This defense sacrifices the Quran's claim to be a clear, complete, and accessible guide. A reader who does not already know the abrogation tradition cannot tell which commands are binding — the text gives no internal signal that 2:240 has been overridden by 2:234 and 4:12. Worse, the "liturgical value" argument implies Allah deliberately preserved canceled instructions in a book of guidance for stylistic reasons, accepting that ordinary readers would need centuries of juristic commentary to navigate it safely. That is a human-editorial pattern, not a divine one. An omniscient author writing a book of guidance would not require the guidance to be decoded against an external abrogation key before it can be followed.
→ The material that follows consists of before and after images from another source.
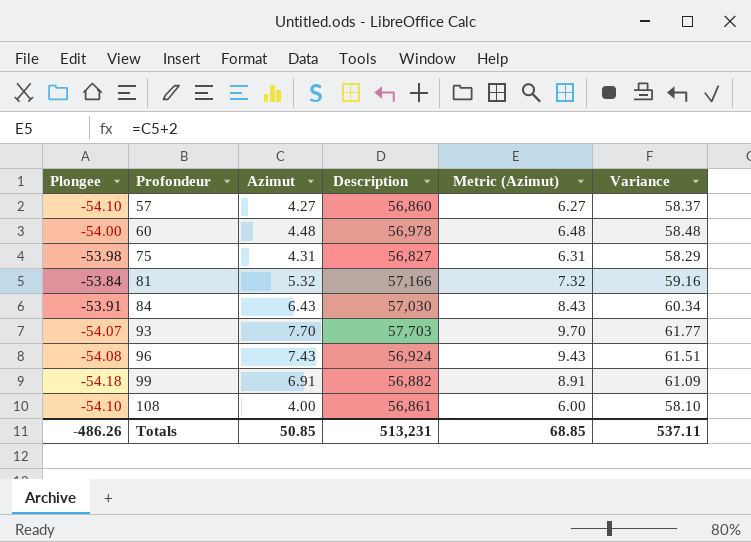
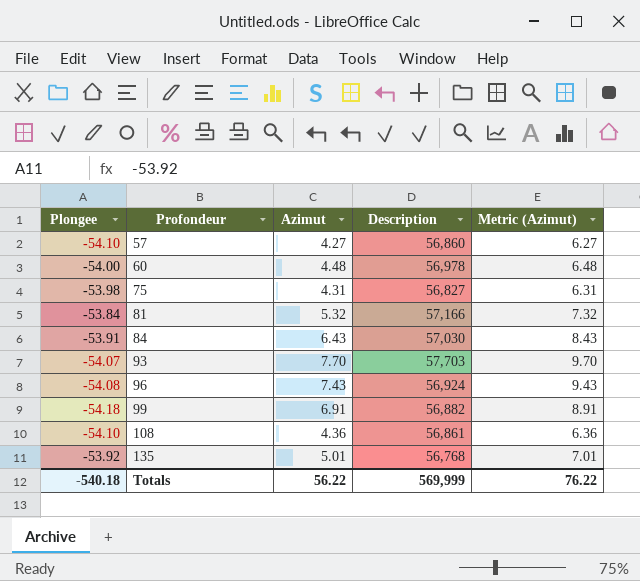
column Variance | formula: [Azimut] - [Plongee] -> none
108 | Azimut: 4.00 -> 4.36
108 | Metric (Azimut): 6.00 -> 6.36
row 135: none -> -53.92 | 5.01 | 56,768 | 7.01
Totals | Plongee: -486.26 -> -540.18
Totals | Azimut: 50.85 -> 56.22
Totals | Description: 513,231 -> 569,999
Totals | Metric (Azimut): 68.85 -> 76.22

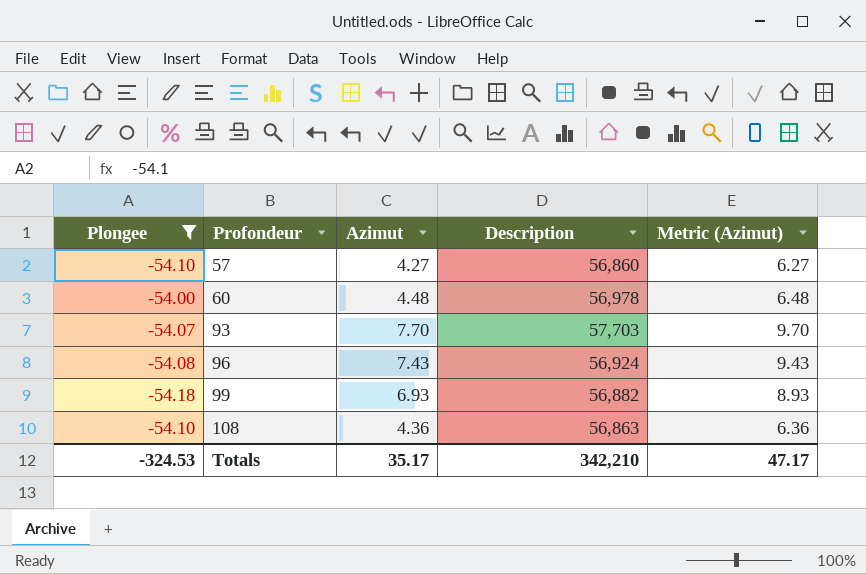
filter: none -> Plongee <= -54.00
99 | Azimut: 6.91 -> 6.93
99 | Metric (Azimut): 8.91 -> 8.93
108 | Description: 56,861 -> 56,863
Totals | Plongee: -540.18 -> -324.53
Totals | Azimut: 56.22 -> 35.17
Totals | Description: 569,999 -> 342,210
Totals | Metric (Azimut): 76.22 -> 47.17

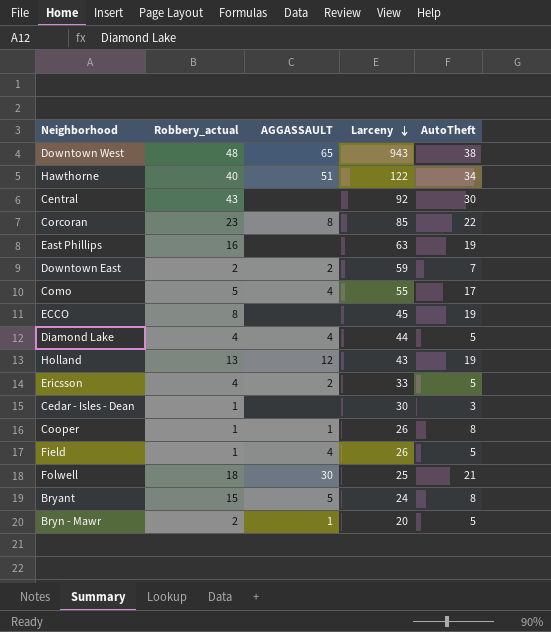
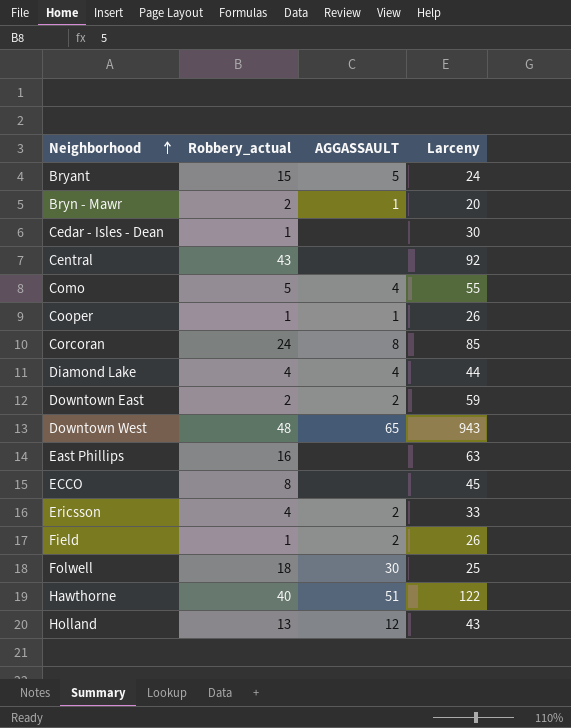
row order: Larceny descending -> Neighborhood ascending
column AutoTheft | position: 5 -> none
Corcoran | Robbery_actual: 23 -> 24
Field | AGGASSAULT: 4 -> 2

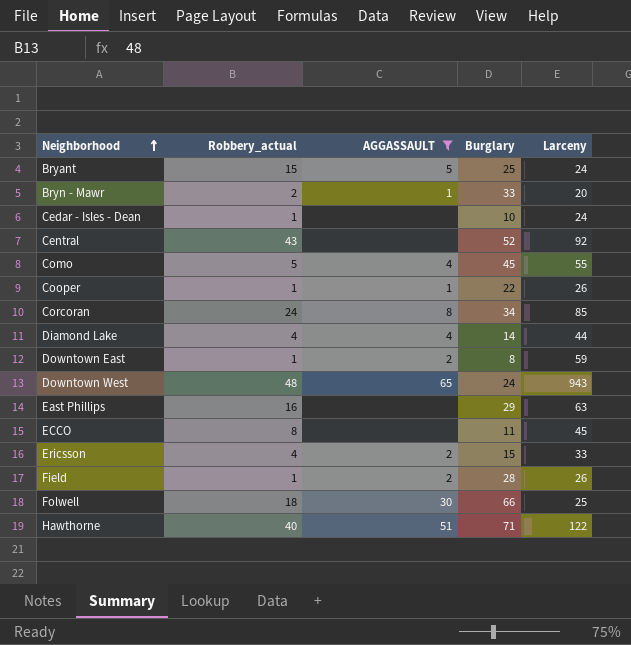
filter: none -> AGGASSAULT != 12
column Burglary | position: none -> 4
Cedar - Isles - Dean | Larceny: 30 -> 24
Downtown East | Robbery_actual: 2 -> 1

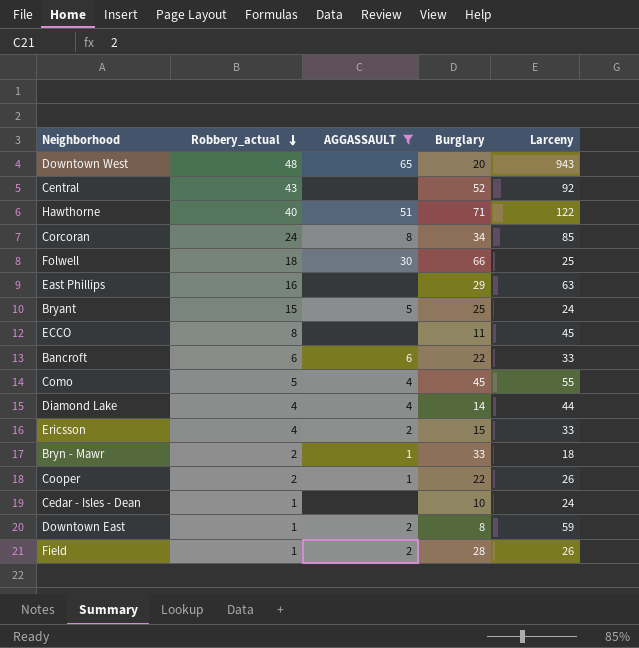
row order: Neighborhood ascending -> Robbery_actual descending
Downtown West | Burglary: 24 -> 20
row Bancroft: none -> 6 | 6 | 22 | 33
Bryn - Mawr | Larceny: 20 -> 18
Cooper | Robbery_actual: 1 -> 2

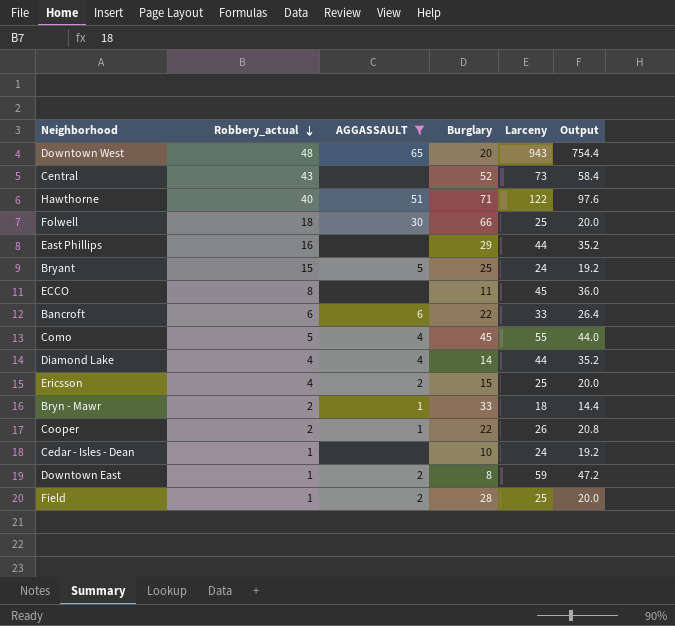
column Output | formula: none -> [Larceny] * 0.8
row Corcoran: 24 | 8 | 34 | 85 -> none
Central | Larceny: 92 -> 73
East Phillips | Larceny: 63 -> 44
Ericsson | Larceny: 33 -> 25
Field | Larceny: 26 -> 25

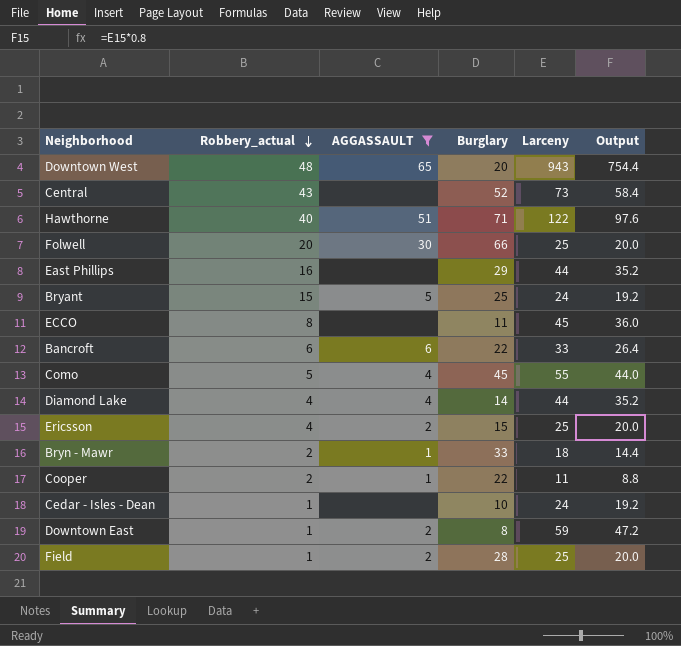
Folwell | Robbery_actual: 18 -> 20
Cooper | Larceny: 26 -> 11
Cooper | Output: 20.8 -> 8.8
"Today I have perfected your religion" — then more verses kept coming Logical Inconsistency Abrogation Strong Quran 5:3
"This day I have perfected for you your religion and completed My favor upon you and have approved for you Islam as religion."

What the verse says

Traditionally said to be one of the last verses revealed, on Muhammad's farewell pilgrimage (c. 632 CE). Allah declares the religion complete.

Why this is a problem

If the religion was "perfected" and "completed" at 5:3, then no further legislation or clarification was needed. But multiple verses are traditionally dated after 5:3:

  • 2:281 (on the Day of Resurrection) — often cited as the last-revealed verse by classical commentators
  • 4:176 (inheritance details)
  • 9:128–129 (on Muhammad himself) — often cited as last

The classical Muslim sources themselves disagree about which verse was last. If 5:3 is last, the others were revealed before "perfection," so nothing is wrong. But 5:3 is traditionally placed during the farewell pilgrimage, and the religion-completing formulation is hard to square with additional verses coming after it.

More fundamentally: "perfected religion" combined with the abrogation doctrine is incoherent. If the religion is perfect, why does it include canceled commands? If it includes canceled commands, in what sense is it perfect?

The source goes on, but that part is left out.